PROBLEM TO SOLVE: Using the entries below, write out the line with "(204, 58) none", the line with "(625, 611) none", and every line in between, exactly as each is written.

Modification records:
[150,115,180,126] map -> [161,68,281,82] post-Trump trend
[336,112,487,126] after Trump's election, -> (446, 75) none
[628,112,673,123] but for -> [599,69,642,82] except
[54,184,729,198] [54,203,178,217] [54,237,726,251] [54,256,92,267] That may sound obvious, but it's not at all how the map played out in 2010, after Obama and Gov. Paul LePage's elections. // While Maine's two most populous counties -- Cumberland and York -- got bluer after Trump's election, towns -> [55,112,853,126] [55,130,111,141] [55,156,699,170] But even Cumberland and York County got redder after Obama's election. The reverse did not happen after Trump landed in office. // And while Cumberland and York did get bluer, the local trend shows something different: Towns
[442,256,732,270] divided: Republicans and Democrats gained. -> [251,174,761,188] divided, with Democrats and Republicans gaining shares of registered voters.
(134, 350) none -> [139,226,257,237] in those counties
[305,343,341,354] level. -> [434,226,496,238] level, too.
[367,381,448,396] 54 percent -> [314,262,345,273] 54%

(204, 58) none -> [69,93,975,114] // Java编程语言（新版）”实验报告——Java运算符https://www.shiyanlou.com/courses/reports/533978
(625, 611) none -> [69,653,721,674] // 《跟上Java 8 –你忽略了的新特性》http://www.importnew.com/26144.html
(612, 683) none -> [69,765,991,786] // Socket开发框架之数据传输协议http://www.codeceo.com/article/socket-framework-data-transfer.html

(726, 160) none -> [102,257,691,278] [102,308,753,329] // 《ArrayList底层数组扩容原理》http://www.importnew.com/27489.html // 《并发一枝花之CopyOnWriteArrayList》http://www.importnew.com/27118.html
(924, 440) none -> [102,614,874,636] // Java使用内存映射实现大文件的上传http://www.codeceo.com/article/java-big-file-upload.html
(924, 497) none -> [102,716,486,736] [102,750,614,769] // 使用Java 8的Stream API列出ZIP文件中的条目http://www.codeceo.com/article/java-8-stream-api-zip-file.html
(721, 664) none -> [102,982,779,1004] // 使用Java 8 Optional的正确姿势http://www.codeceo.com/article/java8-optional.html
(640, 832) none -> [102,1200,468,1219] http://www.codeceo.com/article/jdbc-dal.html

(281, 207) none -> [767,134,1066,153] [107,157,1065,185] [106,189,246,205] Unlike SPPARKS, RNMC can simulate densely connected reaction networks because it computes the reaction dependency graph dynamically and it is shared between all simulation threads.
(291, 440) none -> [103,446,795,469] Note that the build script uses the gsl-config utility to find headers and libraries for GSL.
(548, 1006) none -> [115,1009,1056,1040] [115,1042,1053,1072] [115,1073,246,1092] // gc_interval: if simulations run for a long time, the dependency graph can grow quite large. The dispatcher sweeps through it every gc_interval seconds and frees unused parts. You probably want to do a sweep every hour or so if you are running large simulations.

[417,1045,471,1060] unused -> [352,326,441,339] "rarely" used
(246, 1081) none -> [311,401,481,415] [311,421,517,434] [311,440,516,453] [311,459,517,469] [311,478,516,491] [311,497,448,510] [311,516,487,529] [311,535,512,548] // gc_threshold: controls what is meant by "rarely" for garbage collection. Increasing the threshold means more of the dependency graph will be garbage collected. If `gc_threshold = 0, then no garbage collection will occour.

REPLY:
(204, 58) none -> [69,93,975,114] // Java编程语言（新版）”实验报告——Java运算符https://www.shiyanlou.com/courses/reports/533978
(625, 611) none -> [69,653,721,674] // 《跟上Java 8 –你忽略了的新特性》http://www.importnew.com/26144.html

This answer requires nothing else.